Beginning at the line that holds "[201,179,321,189] This code", restate each line exactly through the final line of the records. Include both of those lines.

* [RECORDS SUPPLIED]:
####################

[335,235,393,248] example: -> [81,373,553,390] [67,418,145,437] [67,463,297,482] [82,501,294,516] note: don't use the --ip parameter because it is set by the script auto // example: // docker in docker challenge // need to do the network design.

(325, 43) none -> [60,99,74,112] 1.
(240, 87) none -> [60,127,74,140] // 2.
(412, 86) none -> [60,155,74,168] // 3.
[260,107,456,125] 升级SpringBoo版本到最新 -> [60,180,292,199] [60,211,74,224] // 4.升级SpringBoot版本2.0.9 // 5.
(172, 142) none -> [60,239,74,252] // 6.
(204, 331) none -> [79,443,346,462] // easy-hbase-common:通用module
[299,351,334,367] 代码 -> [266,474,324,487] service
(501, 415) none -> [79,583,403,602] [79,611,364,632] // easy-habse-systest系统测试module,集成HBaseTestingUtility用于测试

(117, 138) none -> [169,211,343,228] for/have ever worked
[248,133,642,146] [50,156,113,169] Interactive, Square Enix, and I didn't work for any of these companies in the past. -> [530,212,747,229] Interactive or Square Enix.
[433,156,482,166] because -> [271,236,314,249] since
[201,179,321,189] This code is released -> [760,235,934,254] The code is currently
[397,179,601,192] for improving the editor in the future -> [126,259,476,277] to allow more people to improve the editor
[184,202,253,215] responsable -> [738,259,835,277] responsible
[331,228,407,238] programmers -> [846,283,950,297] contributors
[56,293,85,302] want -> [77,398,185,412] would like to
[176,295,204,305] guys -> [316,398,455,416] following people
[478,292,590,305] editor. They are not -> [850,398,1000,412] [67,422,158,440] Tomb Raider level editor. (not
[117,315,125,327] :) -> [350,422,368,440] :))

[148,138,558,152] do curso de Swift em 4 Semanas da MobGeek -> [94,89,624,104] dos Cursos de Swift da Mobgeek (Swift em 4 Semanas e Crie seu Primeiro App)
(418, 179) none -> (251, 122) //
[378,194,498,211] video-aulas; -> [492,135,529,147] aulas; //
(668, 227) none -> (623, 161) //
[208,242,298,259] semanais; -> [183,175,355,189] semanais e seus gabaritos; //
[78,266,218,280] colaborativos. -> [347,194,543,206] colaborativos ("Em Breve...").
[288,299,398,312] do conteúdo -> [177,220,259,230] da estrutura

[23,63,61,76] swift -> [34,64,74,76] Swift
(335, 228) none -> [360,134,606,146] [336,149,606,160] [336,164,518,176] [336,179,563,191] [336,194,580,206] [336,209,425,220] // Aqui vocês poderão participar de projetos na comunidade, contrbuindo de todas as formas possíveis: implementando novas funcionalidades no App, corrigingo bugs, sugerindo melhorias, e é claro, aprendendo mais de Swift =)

####################

* [OUTPUT BELOW]:
[201,179,321,189] This code is released -> [760,235,934,254] The code is currently
[397,179,601,192] for improving the editor in the future -> [126,259,476,277] to allow more people to improve the editor
[184,202,253,215] responsable -> [738,259,835,277] responsible
[331,228,407,238] programmers -> [846,283,950,297] contributors
[56,293,85,302] want -> [77,398,185,412] would like to
[176,295,204,305] guys -> [316,398,455,416] following people
[478,292,590,305] editor. They are not -> [850,398,1000,412] [67,422,158,440] Tomb Raider level editor. (not
[117,315,125,327] :) -> [350,422,368,440] :))

[148,138,558,152] do curso de Swift em 4 Semanas da MobGeek -> [94,89,624,104] dos Cursos de Swift da Mobgeek (Swift em 4 Semanas e Crie seu Primeiro App)
(418, 179) none -> (251, 122) //
[378,194,498,211] video-aulas; -> [492,135,529,147] aulas; //
(668, 227) none -> (623, 161) //
[208,242,298,259] semanais; -> [183,175,355,189] semanais e seus gabaritos; //
[78,266,218,280] colaborativos. -> [347,194,543,206] colaborativos ("Em Breve...").
[288,299,398,312] do conteúdo -> [177,220,259,230] da estrutura

[23,63,61,76] swift -> [34,64,74,76] Swift
(335, 228) none -> [360,134,606,146] [336,149,606,160] [336,164,518,176] [336,179,563,191] [336,194,580,206] [336,209,425,220] // Aqui vocês poderão participar de projetos na comunidade, contrbuindo de todas as formas possíveis: implementando novas funcionalidades no App, corrigingo bugs, sugerindo melhorias, e é claro, aprendendo mais de Swift =)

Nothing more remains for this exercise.